### Prompt
Work through the entries below and show every line in which "none" is found.

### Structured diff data
────────────────
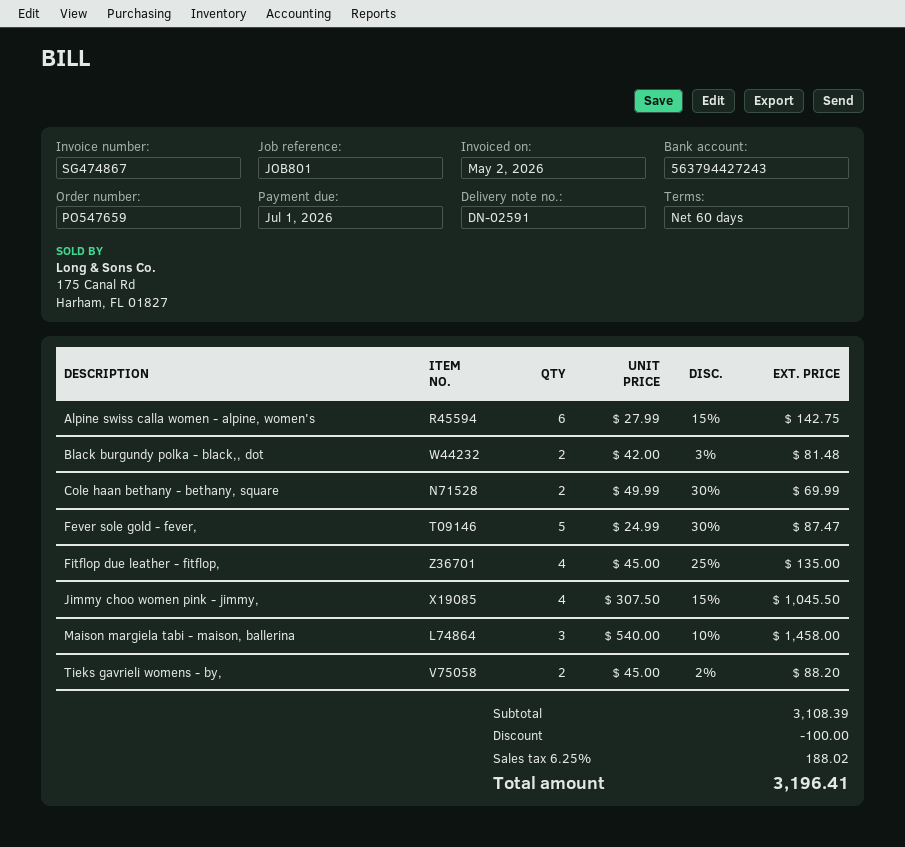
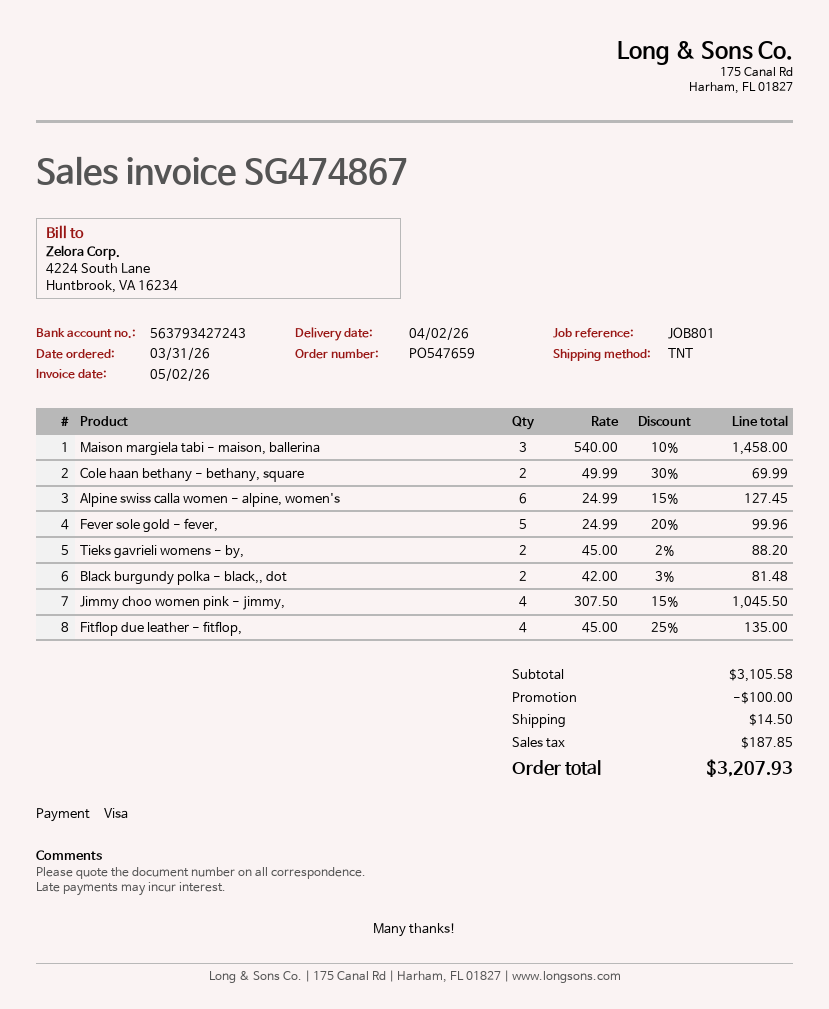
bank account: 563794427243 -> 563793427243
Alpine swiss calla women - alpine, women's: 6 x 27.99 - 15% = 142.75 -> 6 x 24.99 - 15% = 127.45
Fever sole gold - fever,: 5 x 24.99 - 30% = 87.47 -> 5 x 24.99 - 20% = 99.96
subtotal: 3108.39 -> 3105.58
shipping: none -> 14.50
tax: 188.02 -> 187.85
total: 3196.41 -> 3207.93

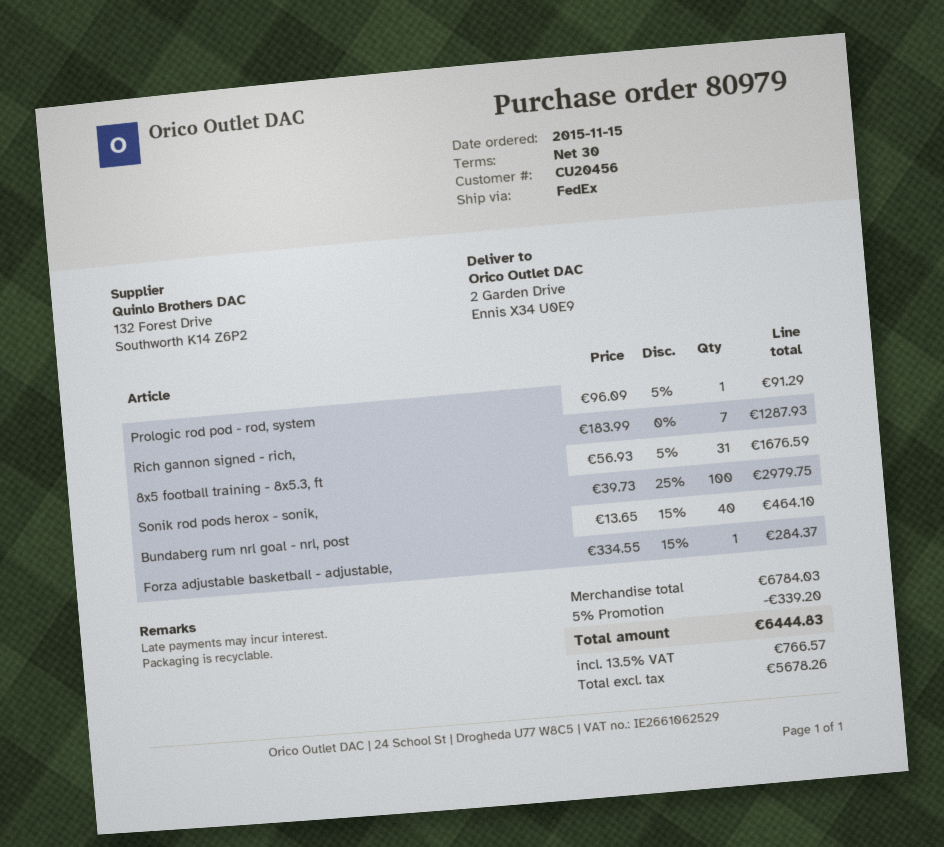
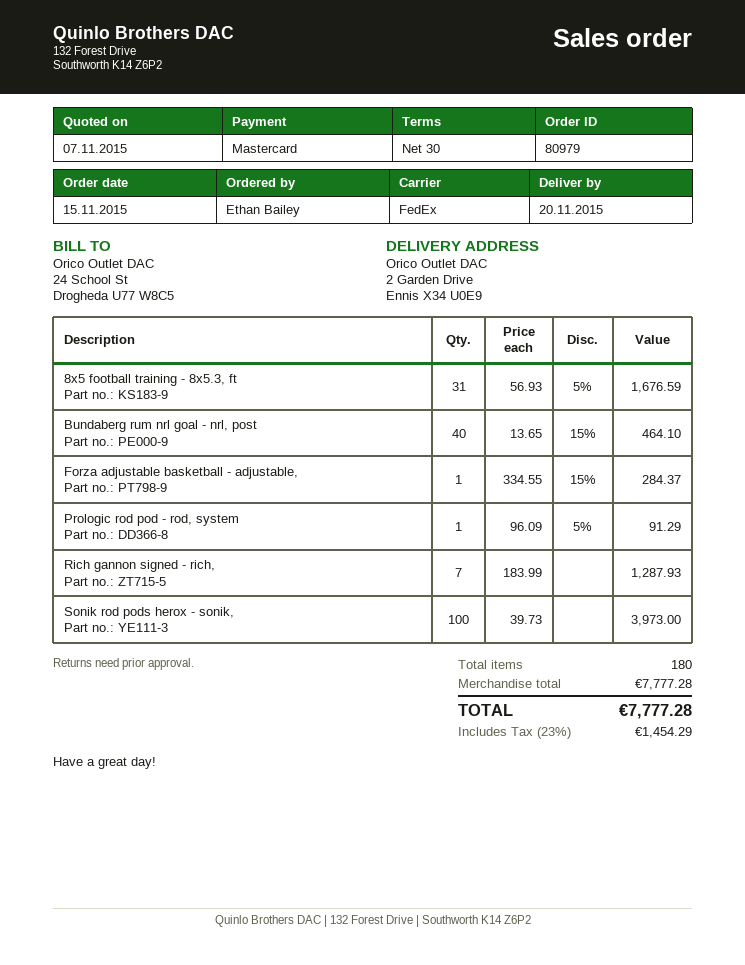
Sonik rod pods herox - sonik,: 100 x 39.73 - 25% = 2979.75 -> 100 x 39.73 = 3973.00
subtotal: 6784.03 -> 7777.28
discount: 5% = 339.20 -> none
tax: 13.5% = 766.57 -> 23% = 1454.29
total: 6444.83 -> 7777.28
────────────────
### Final answer
shipping: none -> 14.50
discount: 5% = 339.20 -> none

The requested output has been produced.